[Dataset items]

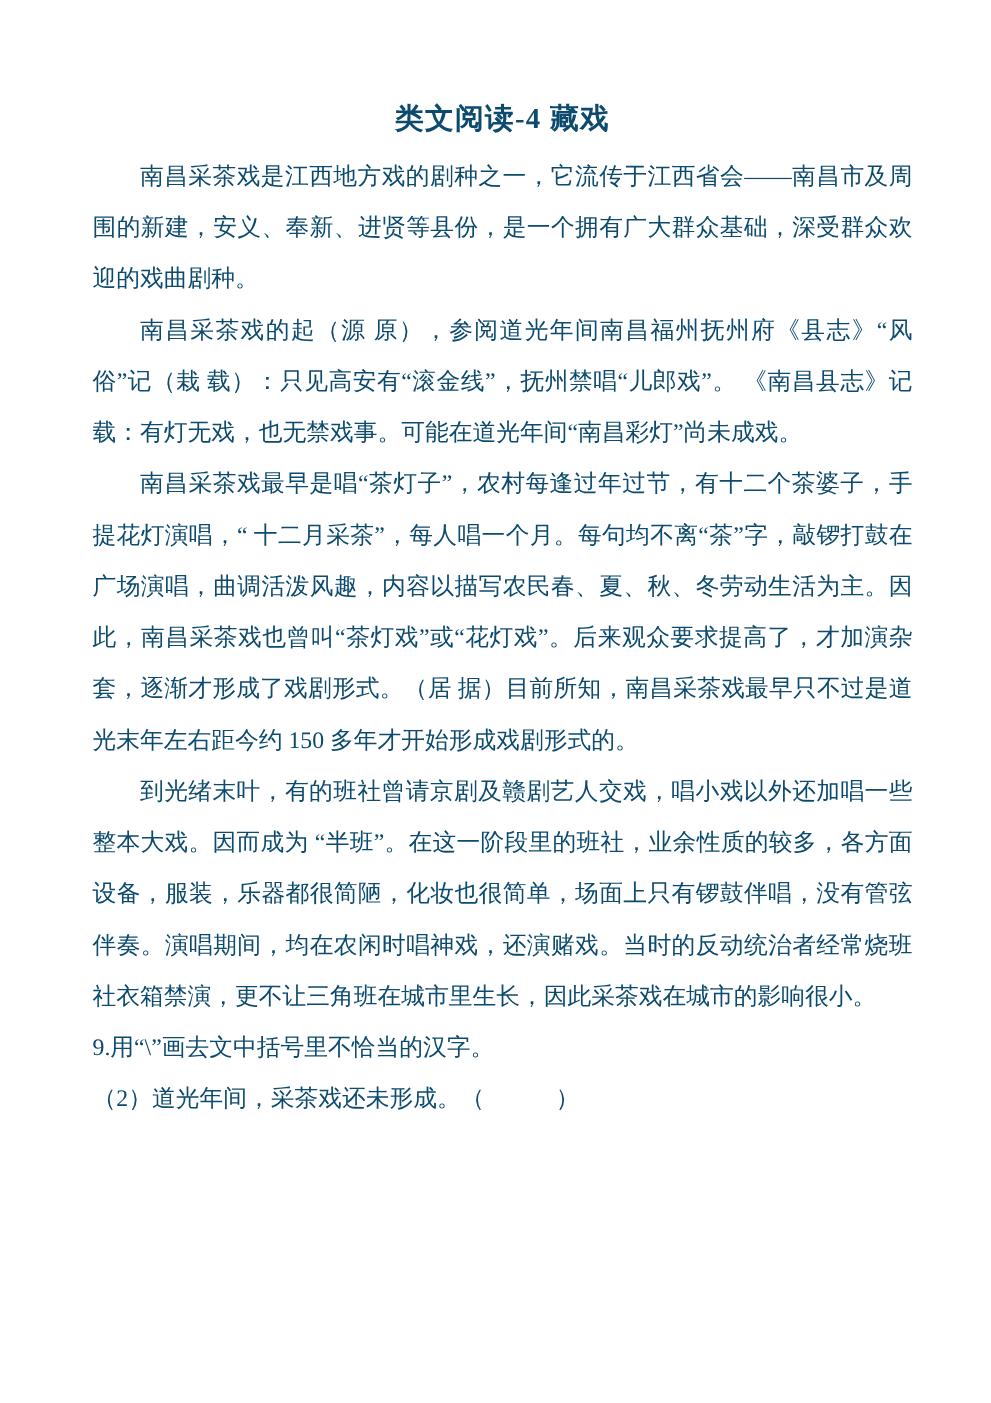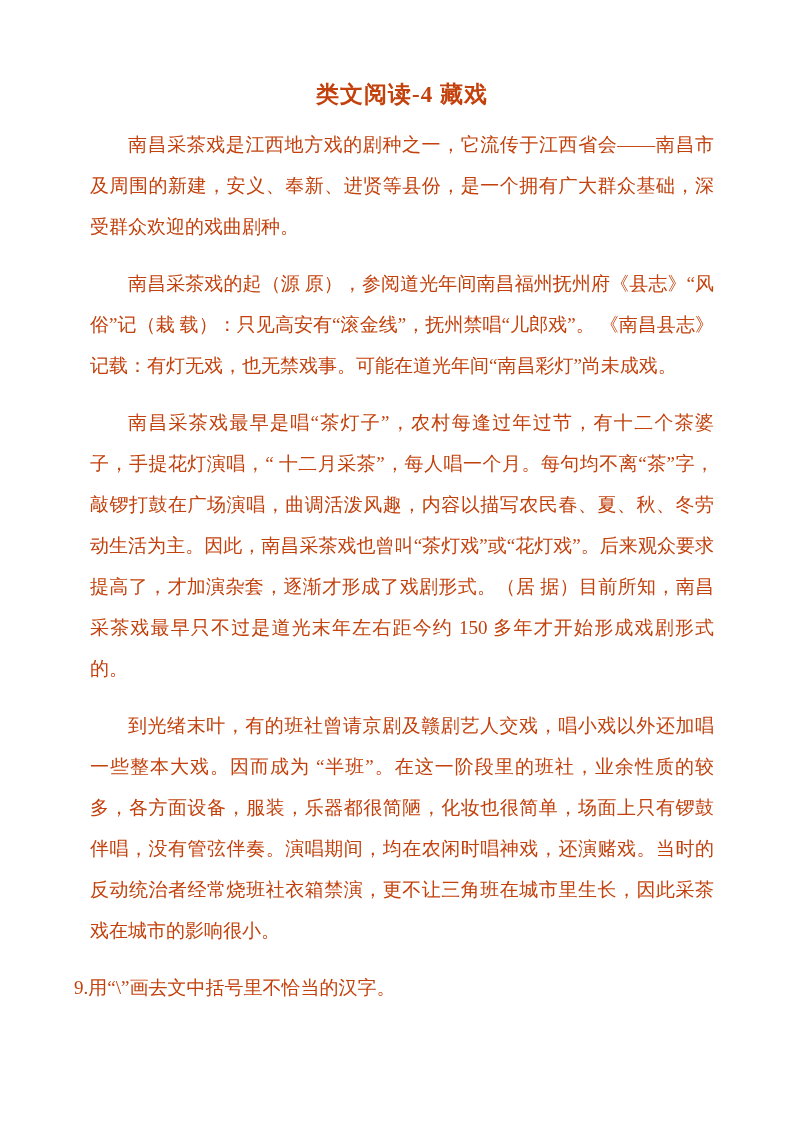--- a/index.html
+++ b/index.html
@@ -7,21 +7,21 @@
     padding: 0;
     background: #ffffff;
   }
   .page {
     position: relative;
     width: 793px;
     height: 1122px;
     background: #ffffff;
     overflow: hidden;
     font-family: "Liberation Serif", "DejaVu Serif", serif;
-    color: #c2410c;
+    color: #0c4a6e;
     box-sizing: border-box;
     padding: 82px 63px 0 74px;
   }
   .doc-title {
     margin: 0;
     text-align: center;
     font-size: 23px;
     font-weight: bold;
     line-height: 26px;
     letter-spacing: 1px;
@@ -32,21 +32,21 @@
     font-size: 23px;
     font-weight: bold;
     line-height: 26px;
     letter-spacing: 1px;
   }
   .doc-body {
     margin-top: 13px;
     font-size: 19px;
   }
   .para {
-    margin: 16px;
+    margin: 0;
     text-align: justify;
     text-justify: inter-ideograph;
     text-indent: 2em;
     line-height: 41px;
     font-family: Liberation Serif, serif;
   }
   .question {
     margin: 0;
     line-height: 41px;
     white-space: pre-wrap;
@@ -70,14 +70,15 @@
     <p class="para">南昌采茶戏的起（源 原），参阅道光年间南昌福州抚州府《县志》“风俗”记（栽 载）：只见高安有“滚金线”，抚州禁唱“儿郎戏”。 《南昌县志》记载：有灯无戏，也无禁戏事。可能在道光年间“南昌彩灯”尚未成戏。</p>
 
     <p class="para">南昌采茶戏最早是唱“茶灯子”，农村每逢过年过节，有十二个茶婆子，手提花灯演唱，“ 十二月采茶”，每人唱一个月。每句均不离“茶”字，敲锣打鼓在广场演唱，曲调活泼风趣，内容以描写农民春、夏、秋、冬劳动生活为主。因此，南昌采茶戏也曾叫“茶灯戏”或“花灯戏”。后来观众要求提高了，才加演杂套，逐渐才形成了戏剧形式。（居 据）目前所知，南昌采茶戏最早只不过是道光末年左右距今约 150 多年才开始形成戏剧形式的。</p>
 
     <p class="para">到光绪末叶，有的班社曾请京剧及赣剧艺人交戏，唱小戏以外还加唱一些整本大戏。因而成为 “半班”。在这一阶段里的班社，业余性质的较多，各方面设备，服装，乐器都很简陋，化妆也很简单，场面上只有锣鼓伴唱，没有管弦伴奏。演唱期间，均在农闲时唱神戏，还演赌戏。当时的反动统治者经常烧班社衣箱禁演，更不让三角班在城市里生长，因此采茶戏在城市的影响很小。</p>
 
     <p class="question">9.用“\”画去文中括号里不恰当的汉字。</p>
 
 
 
+    <p class="sub-question">（2）道光年间，采茶戏还未形成。（　　　）</p>
   </div>
 </div>
 
 </body></html>

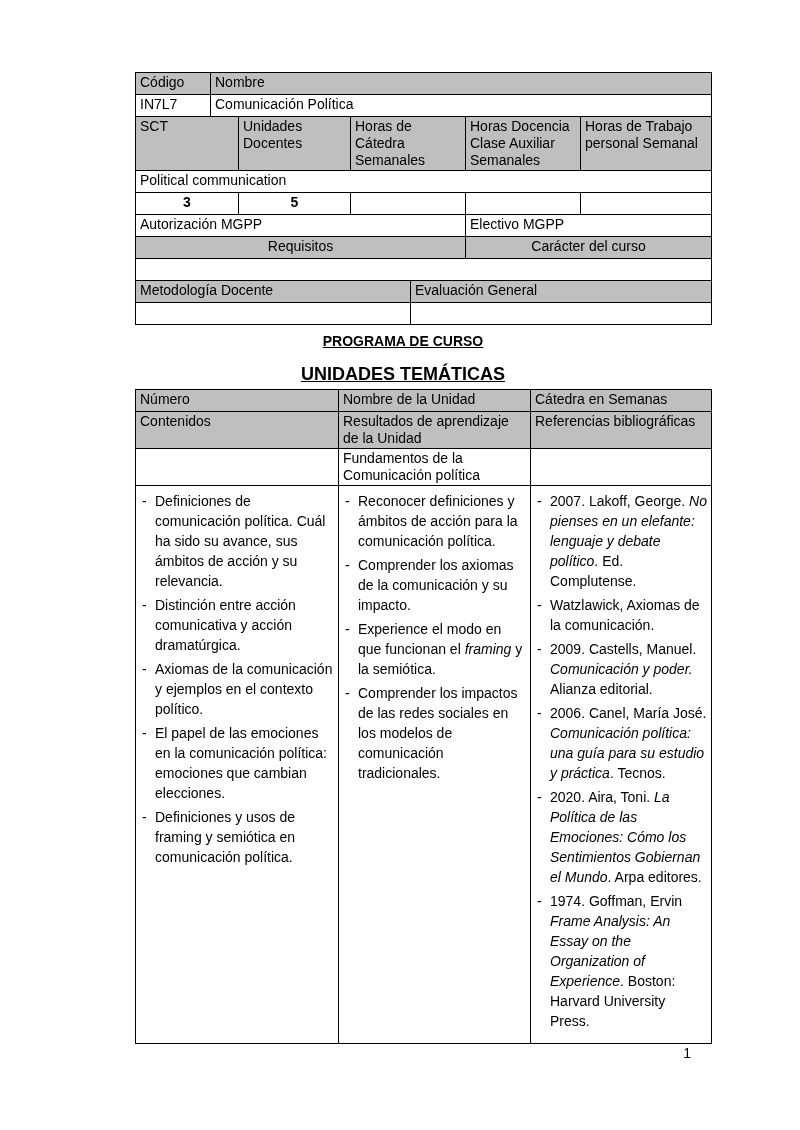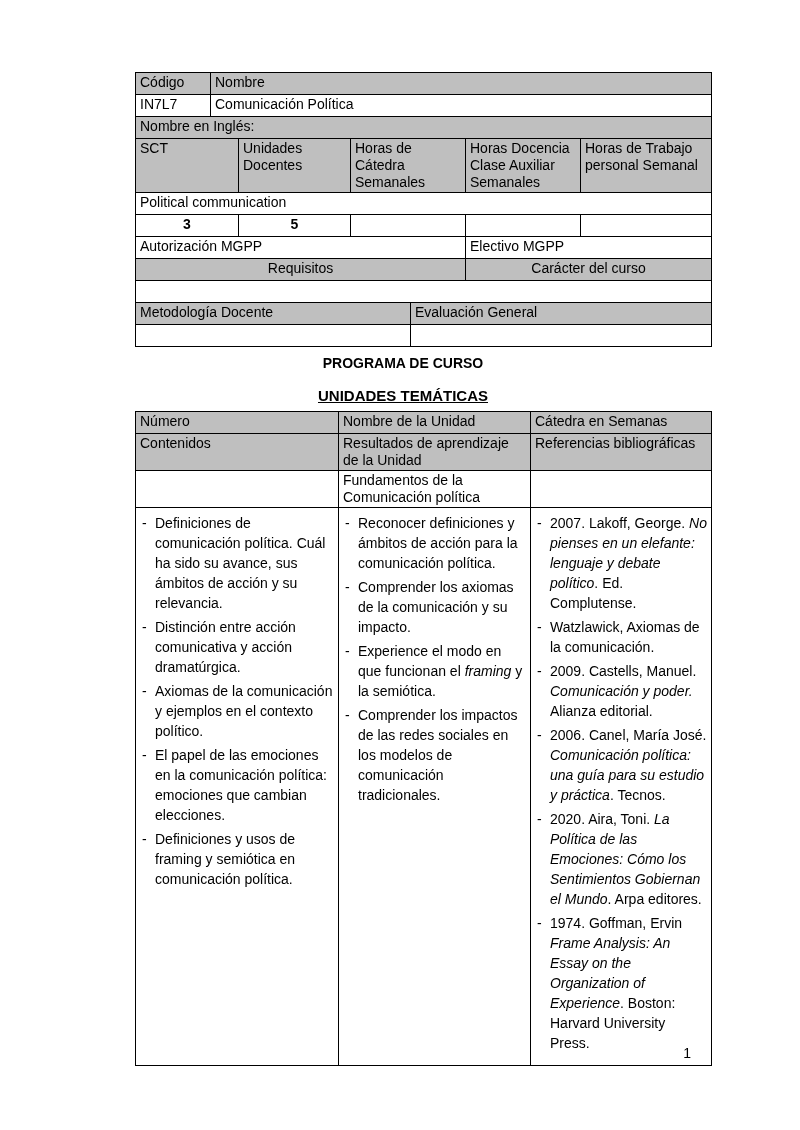--- a/index.html
+++ b/index.html
@@ -35,25 +35,26 @@
   }
   .gray { background: var(--table-header-bg, #bfbfbf); }
   .center { text-align: center; }
   .bold { font-weight: bold; }
   .doc-title {
     text-align: center;
     font-weight: bold;
     font-size: 14px;
     margin: 7px 0 15px 0;
     line-height: 18px;
+    text-decoration: underline;
   }
   .doc-title2 {
     text-align: center;
     font-weight: bold;
-    font-size: 15px;
+    font-size: 18px;
     text-decoration: underline;
     margin: 0 0 6px 0;
     line-height: 18px;
   }
   .list-cell { padding: 5px 3px 8px 3px; }
   .li {
     display: flex;
     line-height: 20px;
     margin-bottom: 4px;
   }
@@ -92,23 +93,20 @@
       <tbody>
         <tr>
           <td class="gray">Código</td>
           <td class="gray" colspan="6">Nombre</td>
         </tr>
         <tr>
           <td>IN7L7</td>
           <td colspan="6">Comunicación Política</td>
         </tr>
         <tr>
-          <td class="gray" colspan="7">Nombre en Inglés:</td>
-        </tr>
-        <tr>
           <td class="gray" colspan="2">SCT</td>
           <td class="gray">Unidades Docentes</td>
           <td class="gray" colspan="2">Horas de Cátedra Semanales</td>
           <td class="gray">Horas Docencia Clase Auxiliar Semanales</td>
           <td class="gray">Horas de Trabajo personal Semanal</td>
         </tr>
         <tr>
           <td colspan="7">Political communication</td>
         </tr>
         <tr>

■ How to complete this task
Find every line in the records above that contains the word "text", and copy each one.

■ Solution to the problem
     text-align: center;
     text-align: justify;
     text-justify: inter-ideograph;
     text-indent: 2em;
   .center { text-align: center; }
     text-align: center;
+    text-decoration: underline;
     text-align: center;
     text-decoration: underline;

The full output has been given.